Omit all pictures, then print the entries exactly.

══════════════════════════════

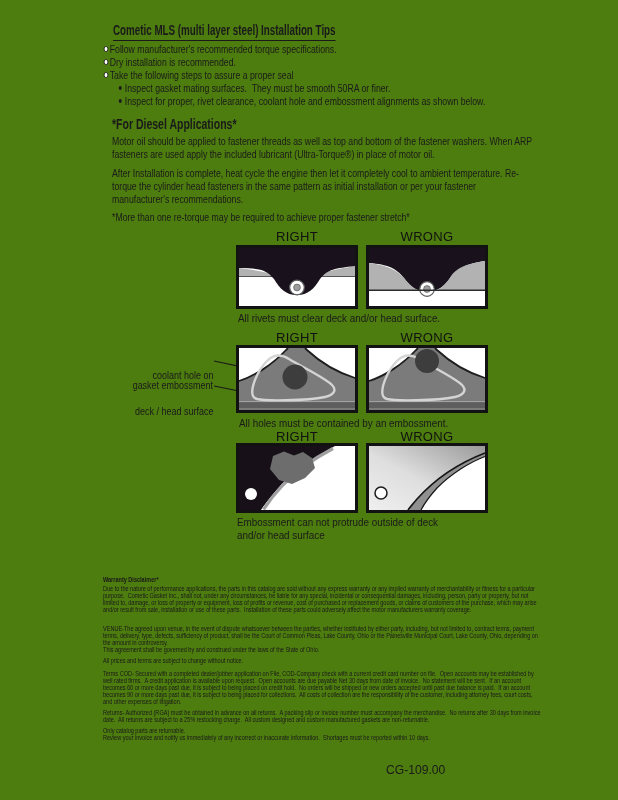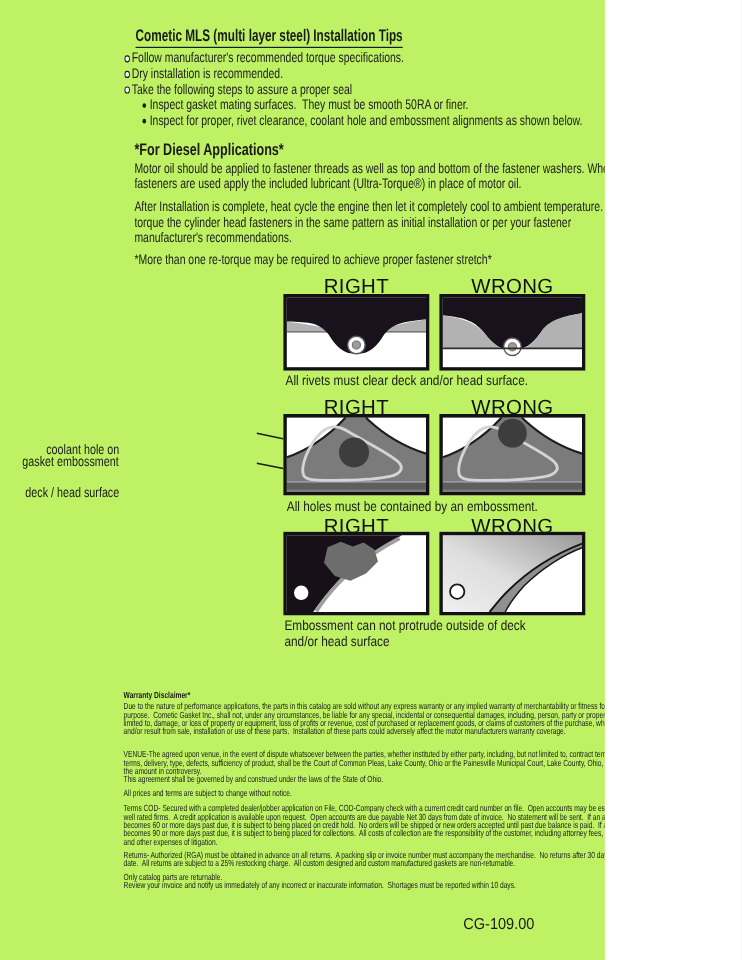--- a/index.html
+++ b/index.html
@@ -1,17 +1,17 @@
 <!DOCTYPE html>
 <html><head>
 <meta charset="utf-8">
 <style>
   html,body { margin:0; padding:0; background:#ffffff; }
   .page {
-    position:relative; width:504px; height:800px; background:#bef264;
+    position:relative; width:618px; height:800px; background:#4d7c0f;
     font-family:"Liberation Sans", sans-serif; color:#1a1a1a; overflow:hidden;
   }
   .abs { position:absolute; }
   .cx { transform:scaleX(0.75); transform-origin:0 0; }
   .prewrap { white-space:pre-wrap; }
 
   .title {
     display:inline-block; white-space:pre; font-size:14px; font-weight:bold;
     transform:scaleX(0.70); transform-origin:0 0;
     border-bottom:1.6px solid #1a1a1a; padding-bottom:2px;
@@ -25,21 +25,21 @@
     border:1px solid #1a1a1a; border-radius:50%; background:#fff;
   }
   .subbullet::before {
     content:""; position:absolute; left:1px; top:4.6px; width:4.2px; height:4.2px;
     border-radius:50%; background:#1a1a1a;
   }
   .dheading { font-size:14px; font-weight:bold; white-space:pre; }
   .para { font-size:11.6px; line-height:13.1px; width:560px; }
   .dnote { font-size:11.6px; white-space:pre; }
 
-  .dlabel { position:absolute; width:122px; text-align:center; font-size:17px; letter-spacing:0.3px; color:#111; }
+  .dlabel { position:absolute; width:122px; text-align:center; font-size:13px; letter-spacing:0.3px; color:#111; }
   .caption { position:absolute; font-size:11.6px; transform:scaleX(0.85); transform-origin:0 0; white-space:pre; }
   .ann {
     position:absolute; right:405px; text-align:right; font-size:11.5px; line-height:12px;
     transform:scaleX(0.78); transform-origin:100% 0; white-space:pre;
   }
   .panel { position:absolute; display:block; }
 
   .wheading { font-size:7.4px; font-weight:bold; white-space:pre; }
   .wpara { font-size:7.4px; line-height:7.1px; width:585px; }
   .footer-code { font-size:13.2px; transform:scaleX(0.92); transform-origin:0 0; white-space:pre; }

══════════════════════════════

▶ [ANSWER TO THIS EXERCISE]
--- a/index.html
+++ b/index.html
@@ -1,17 +1,17 @@
 <!DOCTYPE html>
 <html><head>
 <meta charset="utf-8">
 <style>
   html,body { margin:0; padding:0; background:#ffffff; }
   .page {
-    position:relative; width:504px; height:800px; background:#bef264;
+    position:relative; width:618px; height:800px; background:#4d7c0f;
     font-family:"Liberation Sans", sans-serif; color:#1a1a1a; overflow:hidden;
   }
   .abs { position:absolute; }
   .cx { transform:scaleX(0.75); transform-origin:0 0; }
   .prewrap { white-space:pre-wrap; }
 
   .title {
     display:inline-block; white-space:pre; font-size:14px; font-weight:bold;
     transform:scaleX(0.70); transform-origin:0 0;
     border-bottom:1.6px solid #1a1a1a; padding-bottom:2px;
@@ -25,21 +25,21 @@
     border:1px solid #1a1a1a; border-radius:50%; background:#fff;
   }
   .subbullet::before {
     content:""; position:absolute; left:1px; top:4.6px; width:4.2px; height:4.2px;
     border-radius:50%; background:#1a1a1a;
   }
   .dheading { font-size:14px; font-weight:bold; white-space:pre; }
   .para { font-size:11.6px; line-height:13.1px; width:560px; }
   .dnote { font-size:11.6px; white-space:pre; }
 
-  .dlabel { position:absolute; width:122px; text-align:center; font-size:17px; letter-spacing:0.3px; color:#111; }
+  .dlabel { position:absolute; width:122px; text-align:center; font-size:13px; letter-spacing:0.3px; color:#111; }
   .caption { position:absolute; font-size:11.6px; transform:scaleX(0.85); transform-origin:0 0; white-space:pre; }
   .ann {
     position:absolute; right:405px; text-align:right; font-size:11.5px; line-height:12px;
     transform:scaleX(0.78); transform-origin:100% 0; white-space:pre;
   }
   .panel { position:absolute; display:block; }
 
   .wheading { font-size:7.4px; font-weight:bold; white-space:pre; }
   .wpara { font-size:7.4px; line-height:7.1px; width:585px; }
   .footer-code { font-size:13.2px; transform:scaleX(0.92); transform-origin:0 0; white-space:pre; }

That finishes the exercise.